§ ABOUT THIS EXERCISE
Search the records for the word "未按照规定缴纳年费的" and pick out every line that has it.

Screenshot and code edit data
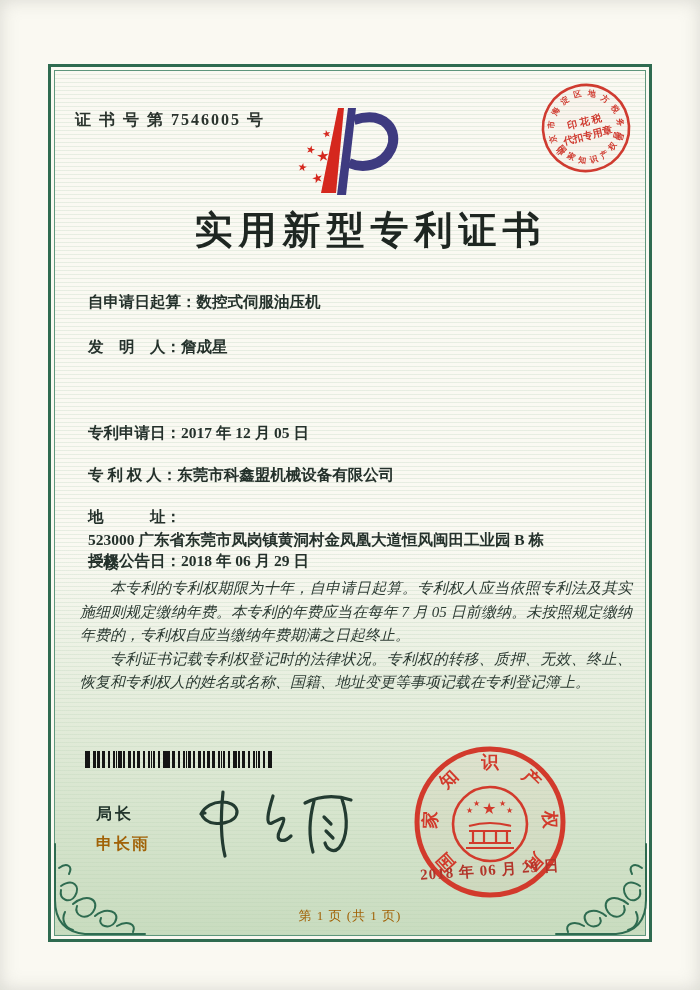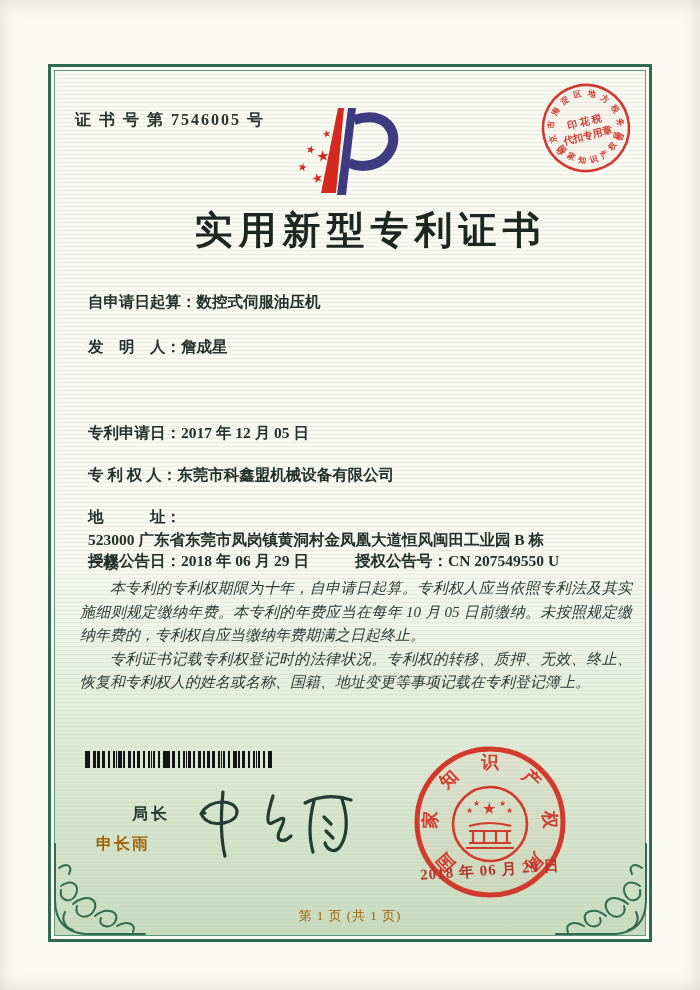--- a/index.html
+++ b/index.html
@@ -113,9 +113,6 @@
   </div>
   <div class="abs row row-half" style="top:549px;left:88px">
     <span class="flabel">授权公告日：</span><span class="fvalue">2018 年 06 月 29 日</span>
-  </div>
-  <div class="abs row row-half" style="top:549px;left:355px">
-    <span class="flabel">授权公告号：</span><span class="fvalue">CN 207549550 U</span>
   </div>
 
   <div class="abs paras">

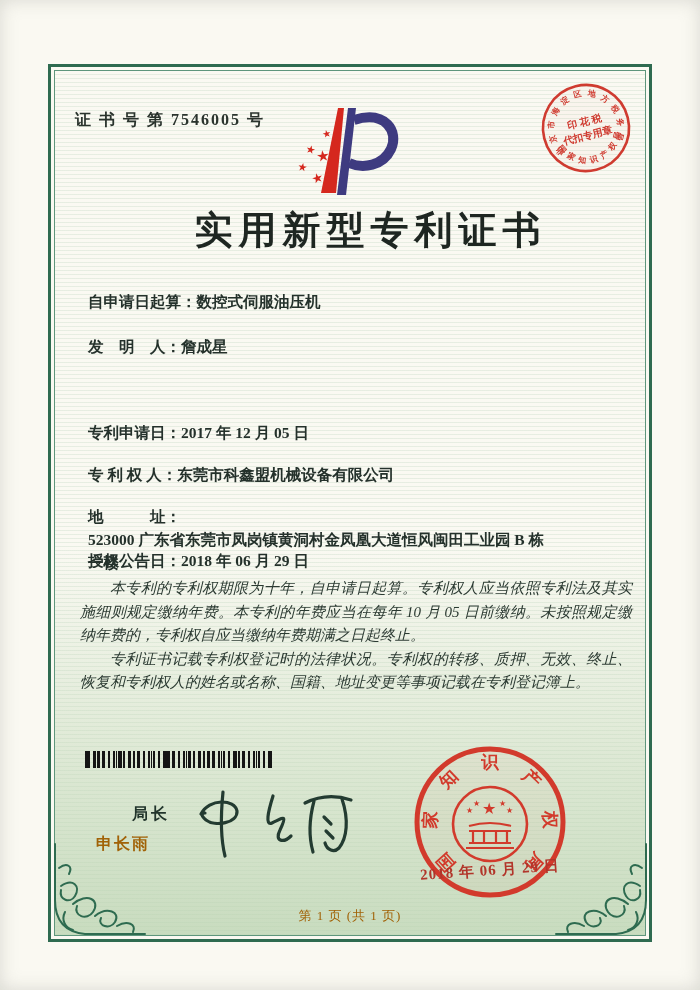--- a/index.html
+++ b/index.html
@@ -116,7 +116,7 @@
   </div>
 
   <div class="abs paras">
-    <p>本专利的专利权期限为十年，自申请日起算。专利权人应当依照专利法及其实施细则规定缴纳年费。本专利的年费应当在每年 10 月 05 日前缴纳。未按照规定缴纳年费的，专利权自应当缴纳年费期满之日起终止。</p>
+    <p>本专利的专利权期限为十年，自申请日起算。专利权人应当依照专利法及其实施细则规定缴纳年费。本专利的年费应当在每年 7 月 05 日前缴纳。未按照规定缴纳年费的，专利权自应当缴纳年费期满之日起终止。</p>
     <p>专利证书记载专利权登记时的法律状况。专利权的转移、质押、无效、终止、恢复和专利权人的姓名或名称、国籍、地址变更等事项记载在专利登记簿上。</p>
   </div>
 

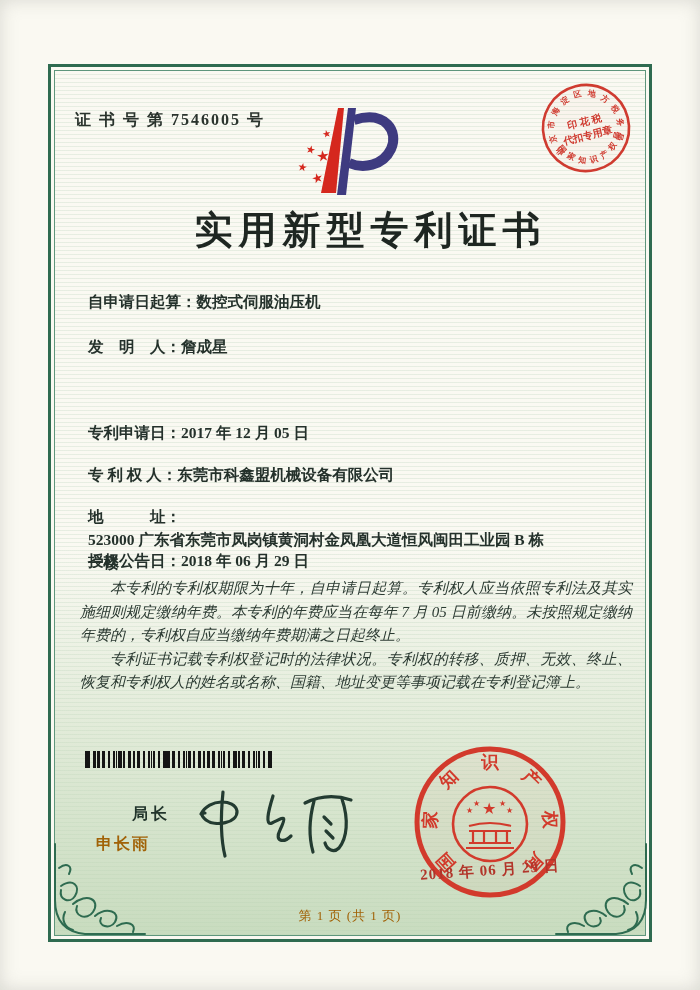--- a/index.html
+++ b/index.html
@@ -51,7 +51,7 @@
       repeating-linear-gradient(90deg,transparent 0 9px,#151515 9px 11px,transparent 11px 23px);
   }
   .sig-title { left:96px; top:804px; font-size:16px; color:#22352c; letter-spacing:3px; font-weight:600;
-               font-family:"Liberation Sans","DejaVu Sans",sans-serif;margin-left:36px; }
+               font-family:"Liberation Sans","DejaVu Sans",sans-serif; }
   .sig-name  { left:96px; top:834px; font-size:16px; color:#a16207; letter-spacing:2px; font-weight:600;
                font-family:"Liberation Sans","DejaVu Sans",sans-serif; }
   .seal-date {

§ SOLUTION TO THE PROBLEM
-    <p>本专利的专利权期限为十年，自申请日起算。专利权人应当依照专利法及其实施细则规定缴纳年费。本专利的年费应当在每年 10 月 05 日前缴纳。未按照规定缴纳年费的，专利权自应当缴纳年费期满之日起终止。</p>
+    <p>本专利的专利权期限为十年，自申请日起算。专利权人应当依照专利法及其实施细则规定缴纳年费。本专利的年费应当在每年 7 月 05 日前缴纳。未按照规定缴纳年费的，专利权自应当缴纳年费期满之日起终止。</p>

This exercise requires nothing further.